Guided project-ebay used cars- how to put 2 series into dataframe?

Hi!I am stuck at the last challenge question, can someone help on it? Thank you so much!

I used the df.groupby to calculate average price so that I can compare the average price difference based on damage or not damage cars in the same model cars.

Now I have 2 series, how can I make these 2 series into a datagram so I can read it easily? thank you!!

Screen Link: https://app.dataquest.io/m/294/guided-project%3A-exploring-ebay-car-sales-data/8/storing-aggregate-data-in-a-dataframe

My Code:

withdamage=autos['unrepaired_damage']=='Yes'
damagecars=autos.loc[withdamage,:]
damagecars.groupby('Brand/Model')['price'].mean()
nodamage=autos['unrepaired_damage']=='No'
nodamagecars=autos.loc[nodamage,:]
nodamagecars.groupby('Brand/Model')['price'].mean()

Hi @candiceliu93
One way i think you can do that is by concatenating both series

withdamage=autos['unrepaired_damage']=='Yes'
damagecars=autos.loc[withdamage,:]
dc = damagecars.groupby('Brand/Model')['price'].mean()
nodamage=autos['unrepaired_damage']=='No'
nodamagecars=autos.loc[nodamage,:]
ndc = nodamagecars.groupby('Brand/Model')['price'].mean()

df = pd.concat([dc, ndc], ignore_index = True)

Good luck

HI! thank you for helping. I tried your code. the output shows mix dc and ndc into one columns. I was thinking a dataframe showing 3 colomuns, brand/model, dc mean price, ndc mean price… not sure if it is possible.

Hi again!
Well it is possible to do it. You need to do a left merge on both dataframes

withdamage = autos[autos['unrepaired_damage'] == 'ja']
withdamage = withdamage[['brand', 'price']]
dc = withdamage.groupby('brand')['price'].mean().reset_index()
dc.rename(columns = {'price' : 'dc mean price'}, inplace = True)

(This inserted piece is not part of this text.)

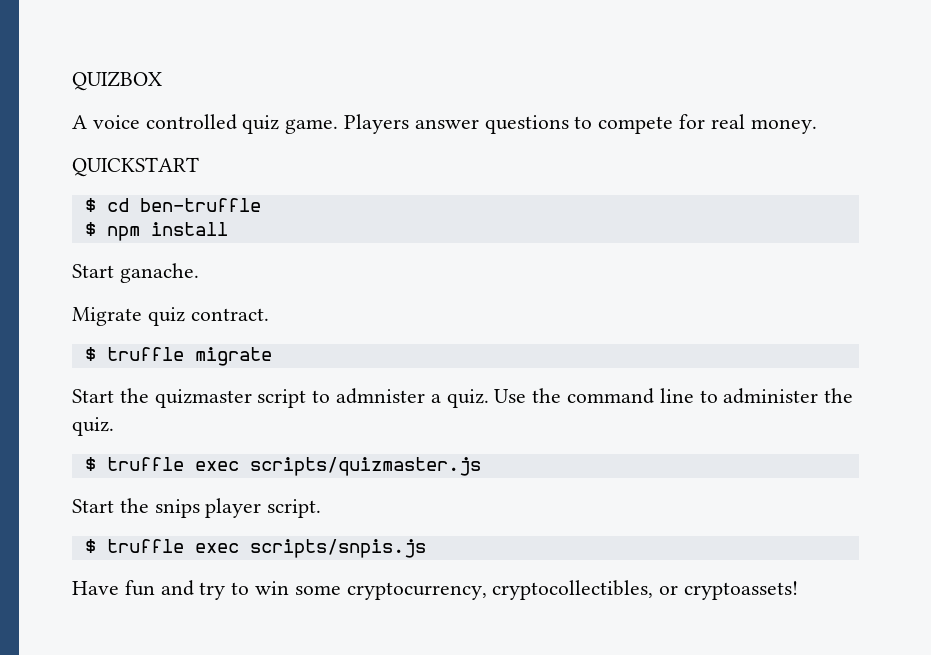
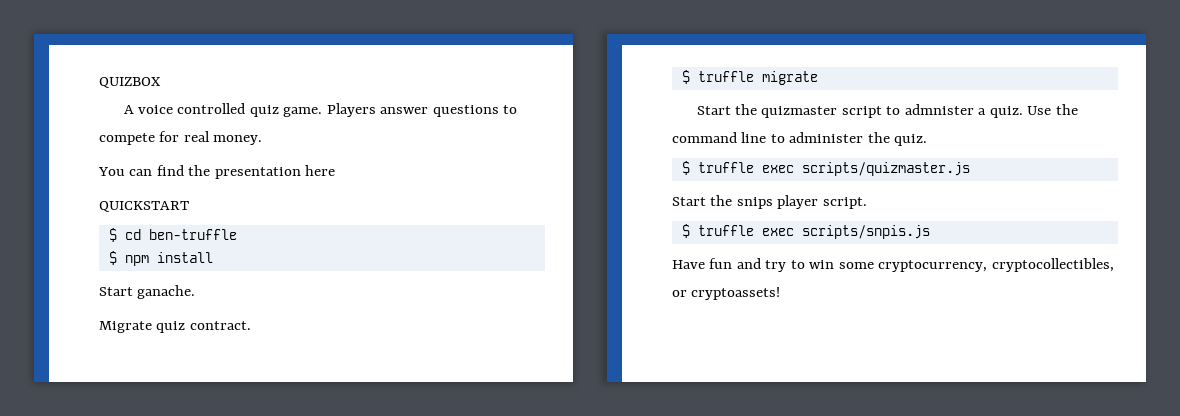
(817, 126) none -> [98,165,336,179] // You can find the presentation here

nodamage = autos[autos['unrepaired_damage'] == 'nein']
nodamage = nodamage[['brand', 'price']]
ndc = nodamage.groupby('brand')['price'].mean().reset_index()
ndc.rename(columns = {'price' : 'ndc mean price'}, inplace = True)

df = pd.merge(dc, ndc, how='left', left_on='brand', right_on='brand')

And the result would be this

imagen

Hope you understand, good luck!

Thank you for sharing the merge function.
df = pd.merge(dc, ndc, how='left', left_on='brand', right_on='brand') can you help explian why you put left_on and right_ on?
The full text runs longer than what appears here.